Shaw “exemplified excellence in his life” and will be “remembered as a fierce advocate of responsible journalism,” said Tom Johnson, former CNN CEO. “As a journalist, he demanded accuracy and fairness in news coverage. He earned the respect of millions of viewers around the world for his integrity and independence. He resisted forcefully any lowering of ethical news standards or any compromise of solid news coverage. He always could be trusted as a reporter and as an anchor.”
I was privileged to have worked with Bernie at ABC News before he jumped to CNN as their first chief anchor in 1980. He retired from CNN in 2001.
I too followed Mr. Shaw to CNN and worked with him editorially on CNN’s political coverage. He was steady, engaged, curious and truly committed to putting all the facts on the table, and had that calm demeanor of authenticity that held the attention of our audiences. He exemplified the best in the business and took his profession serious. He was competitive and wanted to be first, but ever pushed accuracy before first.
He like many in his generation and the generation ahead of him lived by the ethical standard – “We perform our profession to never have to retract a story.”

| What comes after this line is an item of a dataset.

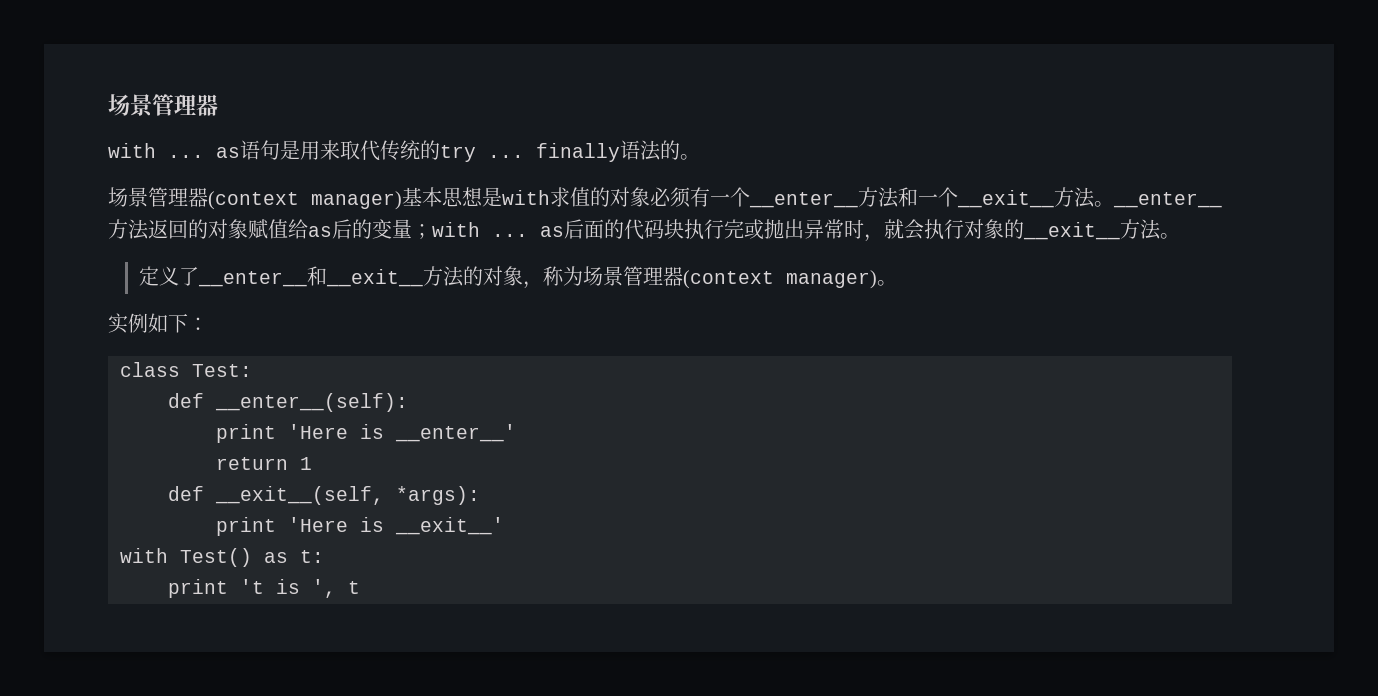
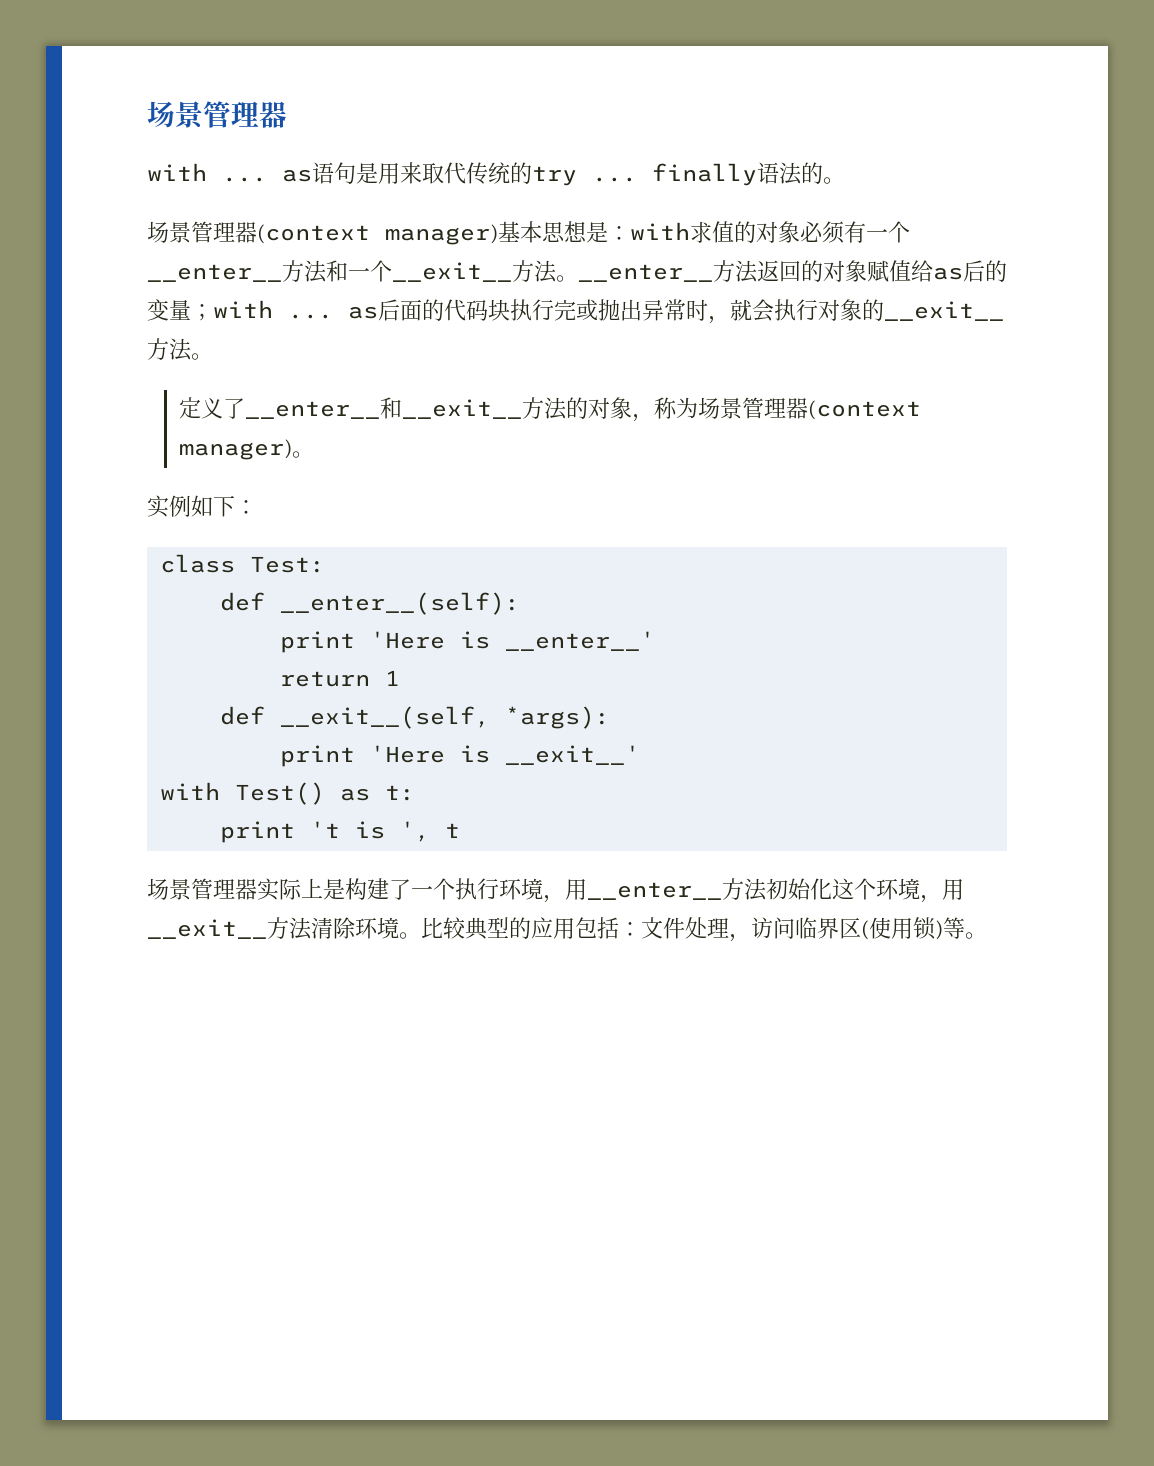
- 场景管理器(context manager)基本思想是with求值的对象必须有一个__enter__方法和一个__exit__方法。
+ 场景管理器(context manager)基本思想是：with求值的对象必须有一个__enter__方法和一个__exit__方法。
+ 场景管理器实际上是构建了一个执行环境，用__enter__方法初始化这个环境，用__exit__方法清除环境。比较典型的应用包括：文件处理，访问临界区(使用锁)等。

For those of us who were influenced and trained by those generations, that standard needs to be embraced today.
Bernie was a consummate gentleman and one of the most prepared political anchors I have ever worked with in the business.
It was not unusual for Bernie to waltz into my office or call me late at night and ask me, “Tell me something you know I don’t for the next primary night’s coverage.”
In 1984 when I called races on election night and forced our network competitors to reverse their calls, he sent me flowers the next day with a note – “You are a human computer. So glad you are on our team!”
Bernie read history books and thought through the responsibility of the press not just reporting the facts, but giving context to the public to encourage them to care more.
He loved the concept of Inside Politics in the 1980s as the first daily political show so the public knew the different between a caucus and a primary and who the cast of characters were on the local stages making an impact on the national and international arenas.
Rest In Peace, old friend. You made a difference in the lives of those you touched.